(Work item)
Will you output all of the data below exactly, omitting the images?

(The records)
::::::
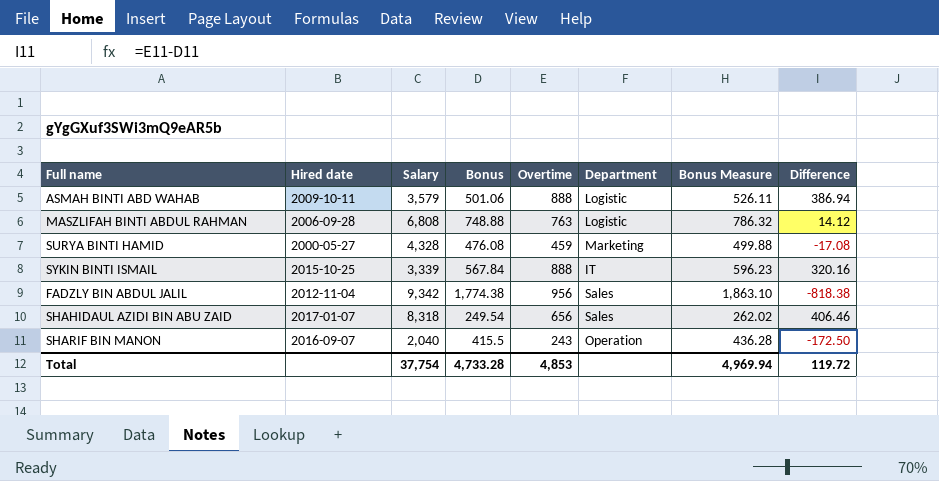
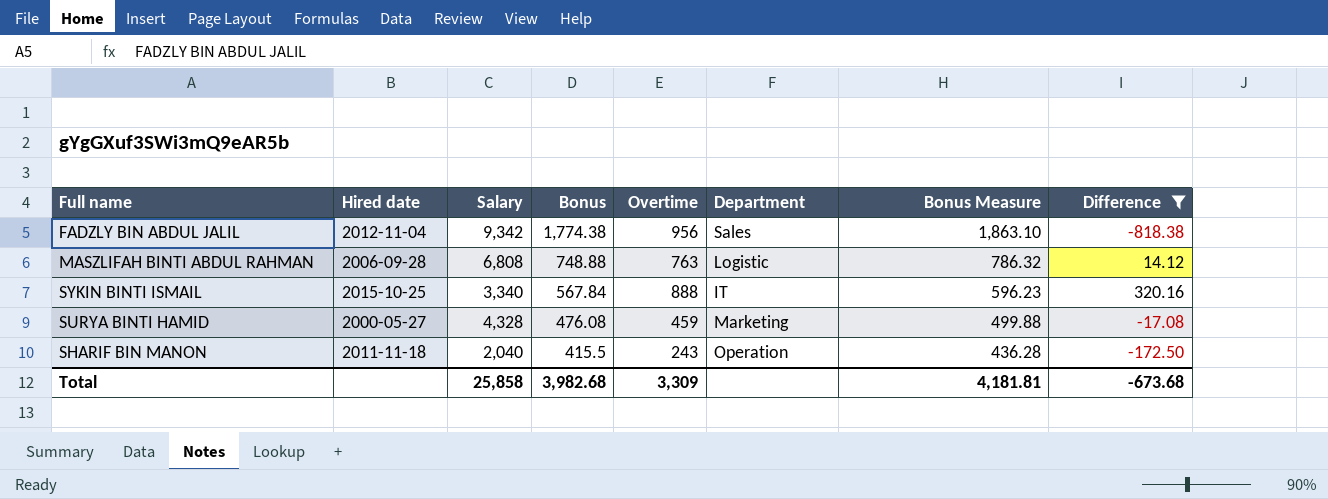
filter: none -> Difference <= 320.16
row order: none -> Bonus descending
SYKIN BINTI ISMAIL | Salary: 3,339 -> 3,340
SHARIF BIN MANON | Hired date: 2016-09-07 -> 2011-11-18
Total | Salary: 37,754 -> 25,858
Total | Bonus: 4,733.28 -> 3,982.68
Total | Overtime: 4,853 -> 3,309
Total | Bonus Measure: 4,969.94 -> 4,181.81
Total | Difference: 119.72 -> -673.68

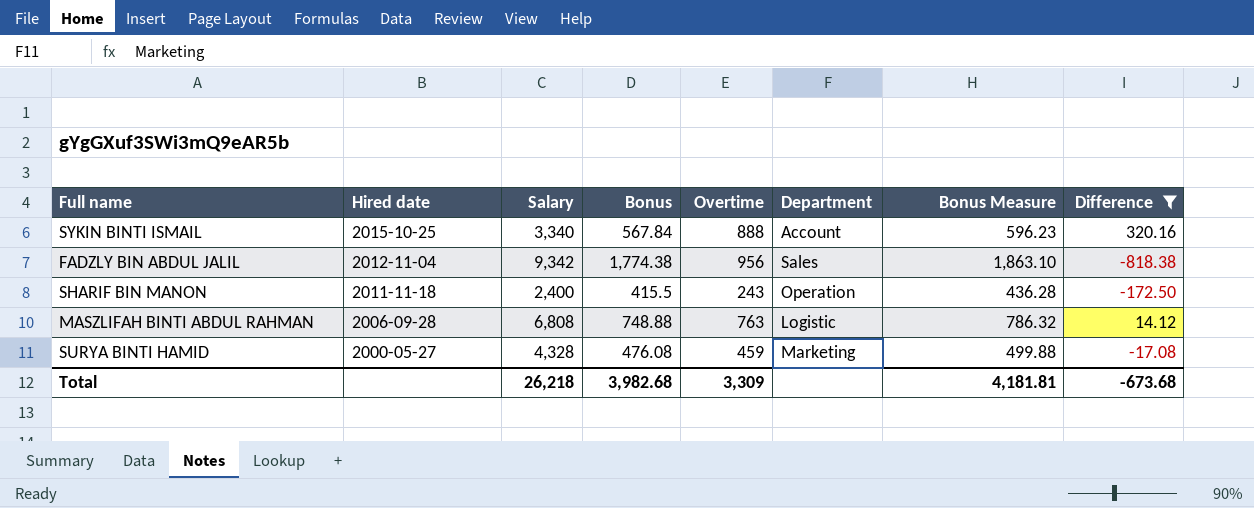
row order: Bonus descending -> Hired date descending
SYKIN BINTI ISMAIL | Department: IT -> Account
SHARIF BIN MANON | Salary: 2,040 -> 2,400
Total | Salary: 25,858 -> 26,218

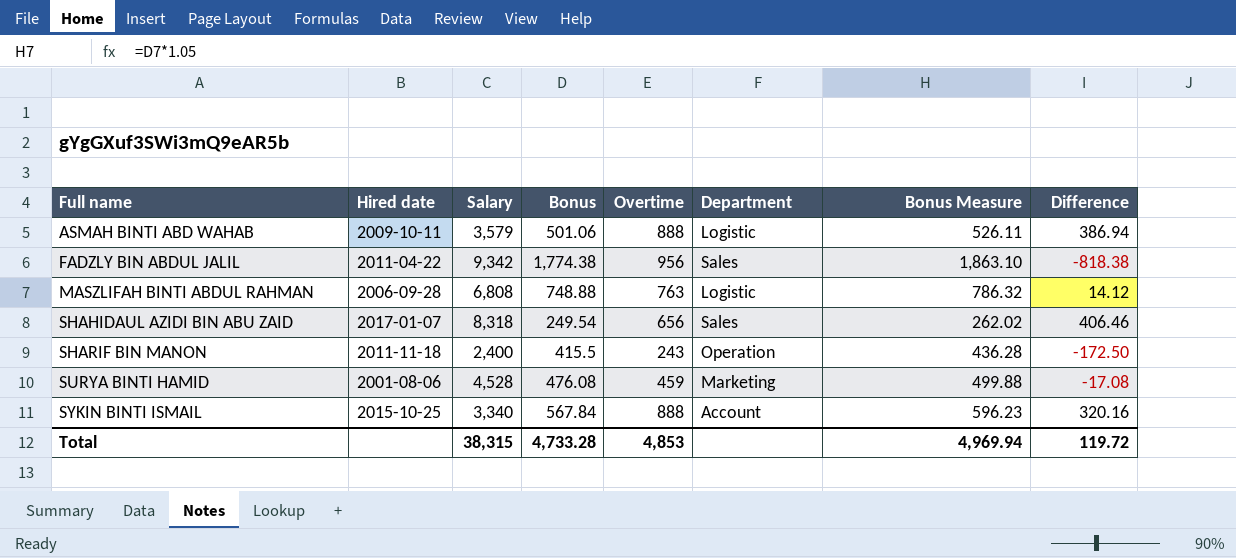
filter: Difference <= 320.16 -> none
row order: Hired date descending -> Full name ascending
FADZLY BIN ABDUL JALIL | Hired date: 2012-11-04 -> 2011-04-22
SURYA BINTI HAMID | Hired date: 2000-05-27 -> 2001-08-06
SURYA BINTI HAMID | Salary: 4,328 -> 4,528
Total | Salary: 26,218 -> 38,315
Total | Bonus: 3,982.68 -> 4,733.28
Total | Overtime: 3,309 -> 4,853
Total | Bonus Measure: 4,181.81 -> 4,969.94
Total | Difference: -673.68 -> 119.72

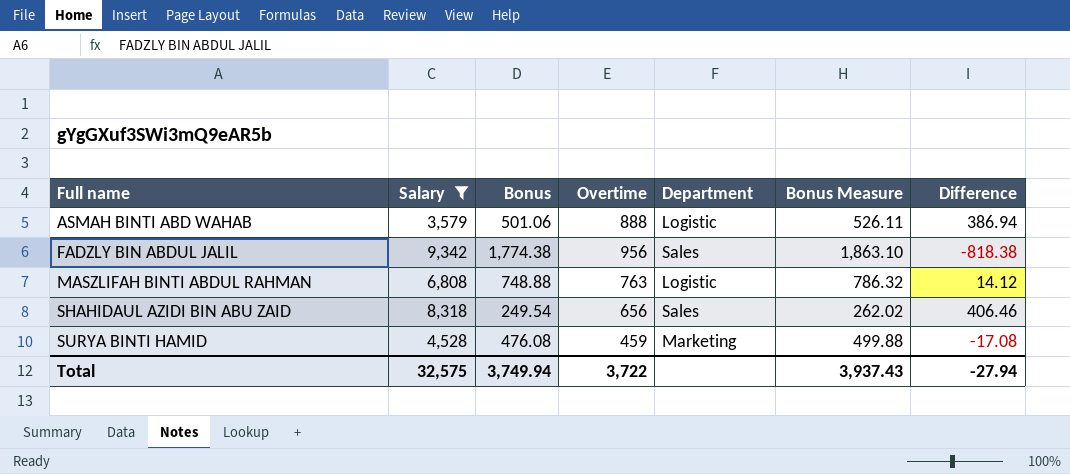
filter: none -> Salary >= 3,579
column Hired date | position: 2 -> none
Total | Salary: 38,315 -> 32,575
Total | Bonus: 4,733.28 -> 3,749.94
Total | Overtime: 4,853 -> 3,722
Total | Bonus Measure: 4,969.94 -> 3,937.43
Total | Difference: 119.72 -> -27.94

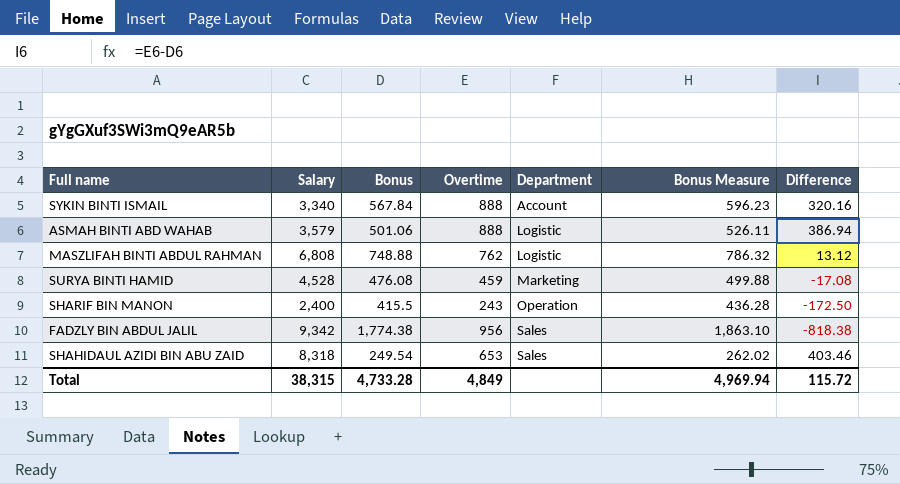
filter: Salary >= 3,579 -> none
row order: Full name ascending -> Department ascending
MASZLIFAH BINTI ABDUL RAHMAN | Overtime: 763 -> 762
MASZLIFAH BINTI ABDUL RAHMAN | Difference: 14.12 -> 13.12
SHAHIDAUL AZIDI BIN ABU ZAID | Overtime: 656 -> 653
SHAHIDAUL AZIDI BIN ABU ZAID | Difference: 406.46 -> 403.46
Total | Salary: 32,575 -> 38,315
Total | Bonus: 3,749.94 -> 4,733.28
Total | Overtime: 3,722 -> 4,849
Total | Bonus Measure: 3,937.43 -> 4,969.94
Total | Difference: -27.94 -> 115.72

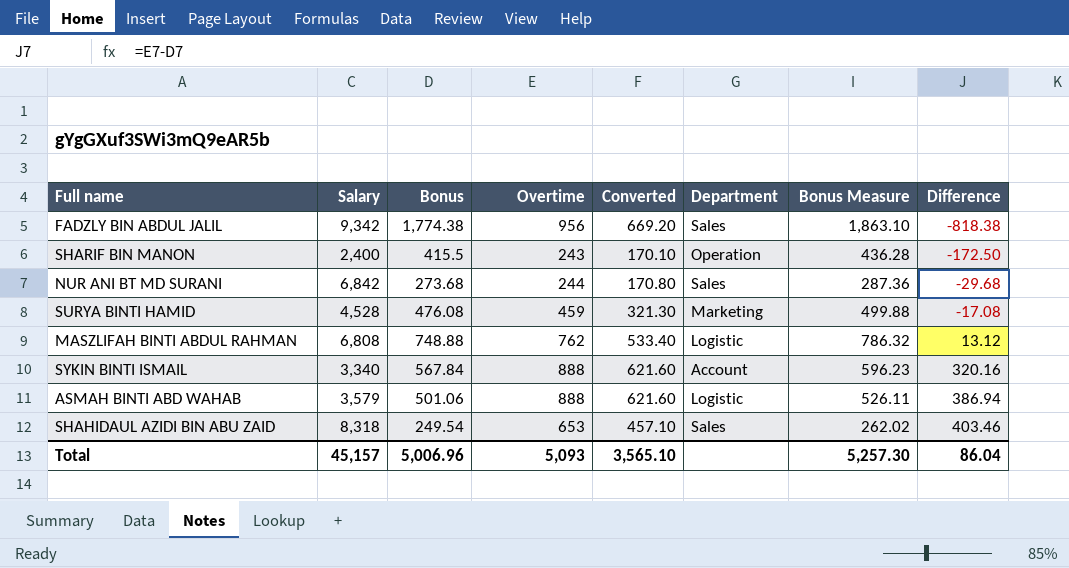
row order: Department ascending -> Difference ascending
column Converted | formula: none -> [Overtime] * 0.7
row NUR ANI BT MD SURANI: none -> 6,842 | 273.68 | 244 | 170.80 | Sales | 287.36 | -29.68
Total | Salary: 38,315 -> 45,157
Total | Bonus: 4,733.28 -> 5,006.96
Total | Overtime: 4,849 -> 5,093
Total | Bonus Measure: 4,969.94 -> 5,257.30
Total | Difference: 115.72 -> 86.04

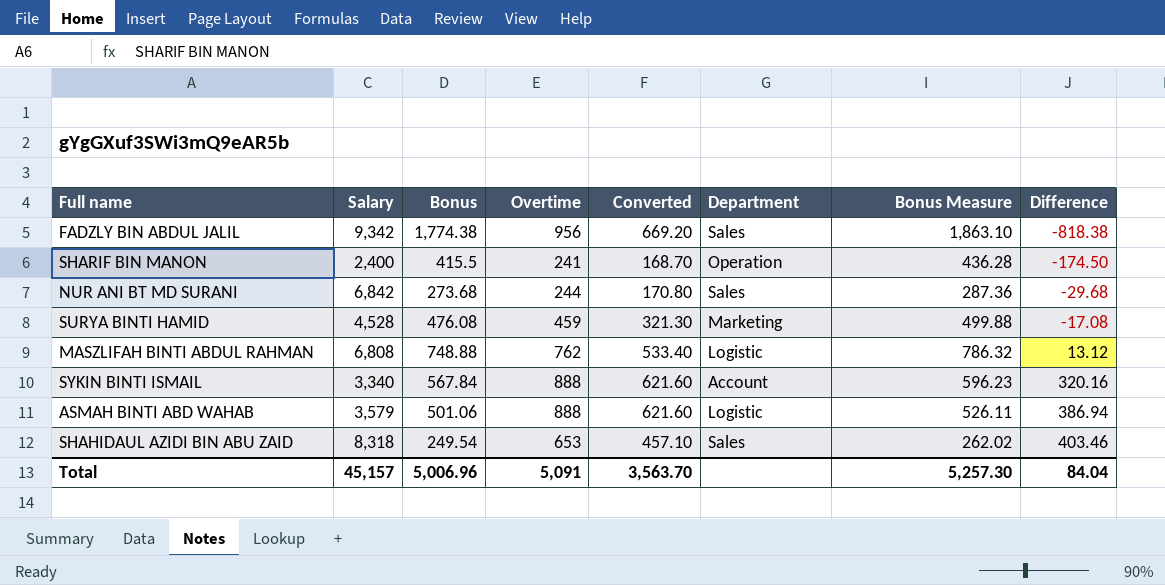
SHARIF BIN MANON | Overtime: 243 -> 241
SHARIF BIN MANON | Converted: 170.10 -> 168.70
SHARIF BIN MANON | Difference: -172.50 -> -174.50
Total | Overtime: 5,093 -> 5,091
Total | Converted: 3,565.10 -> 3,563.70
Total | Difference: 86.04 -> 84.04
::::::
(Response)
filter: none -> Difference <= 320.16
row order: none -> Bonus descending
SYKIN BINTI ISMAIL | Salary: 3,339 -> 3,340
SHARIF BIN MANON | Hired date: 2016-09-07 -> 2011-11-18
Total | Salary: 37,754 -> 25,858
Total | Bonus: 4,733.28 -> 3,982.68
Total | Overtime: 4,853 -> 3,309
Total | Bonus Measure: 4,969.94 -> 4,181.81
Total | Difference: 119.72 -> -673.68

row order: Bonus descending -> Hired date descending
SYKIN BINTI ISMAIL | Department: IT -> Account
SHARIF BIN MANON | Salary: 2,040 -> 2,400
Total | Salary: 25,858 -> 26,218

filter: Difference <= 320.16 -> none
row order: Hired date descending -> Full name ascending
FADZLY BIN ABDUL JALIL | Hired date: 2012-11-04 -> 2011-04-22
SURYA BINTI HAMID | Hired date: 2000-05-27 -> 2001-08-06
SURYA BINTI HAMID | Salary: 4,328 -> 4,528
Total | Salary: 26,218 -> 38,315
Total | Bonus: 3,982.68 -> 4,733.28
Total | Overtime: 3,309 -> 4,853
Total | Bonus Measure: 4,181.81 -> 4,969.94
Total | Difference: -673.68 -> 119.72

filter: none -> Salary >= 3,579
column Hired date | position: 2 -> none
Total | Salary: 38,315 -> 32,575
Total | Bonus: 4,733.28 -> 3,749.94
Total | Overtime: 4,853 -> 3,722
Total | Bonus Measure: 4,969.94 -> 3,937.43
Total | Difference: 119.72 -> -27.94

filter: Salary >= 3,579 -> none
row order: Full name ascending -> Department ascending
MASZLIFAH BINTI ABDUL RAHMAN | Overtime: 763 -> 762
MASZLIFAH BINTI ABDUL RAHMAN | Difference: 14.12 -> 13.12
SHAHIDAUL AZIDI BIN ABU ZAID | Overtime: 656 -> 653
SHAHIDAUL AZIDI BIN ABU ZAID | Difference: 406.46 -> 403.46
Total | Salary: 32,575 -> 38,315
Total | Bonus: 3,749.94 -> 4,733.28
Total | Overtime: 3,722 -> 4,849
Total | Bonus Measure: 3,937.43 -> 4,969.94
Total | Difference: -27.94 -> 115.72

row order: Department ascending -> Difference ascending
column Converted | formula: none -> [Overtime] * 0.7
row NUR ANI BT MD SURANI: none -> 6,842 | 273.68 | 244 | 170.80 | Sales | 287.36 | -29.68
Total | Salary: 38,315 -> 45,157
Total | Bonus: 4,733.28 -> 5,006.96
Total | Overtime: 4,849 -> 5,093
Total | Bonus Measure: 4,969.94 -> 5,257.30
Total | Difference: 115.72 -> 86.04

SHARIF BIN MANON | Overtime: 243 -> 241
SHARIF BIN MANON | Converted: 170.10 -> 168.70
SHARIF BIN MANON | Difference: -172.50 -> -174.50
Total | Overtime: 5,093 -> 5,091
Total | Converted: 3,565.10 -> 3,563.70
Total | Difference: 86.04 -> 84.04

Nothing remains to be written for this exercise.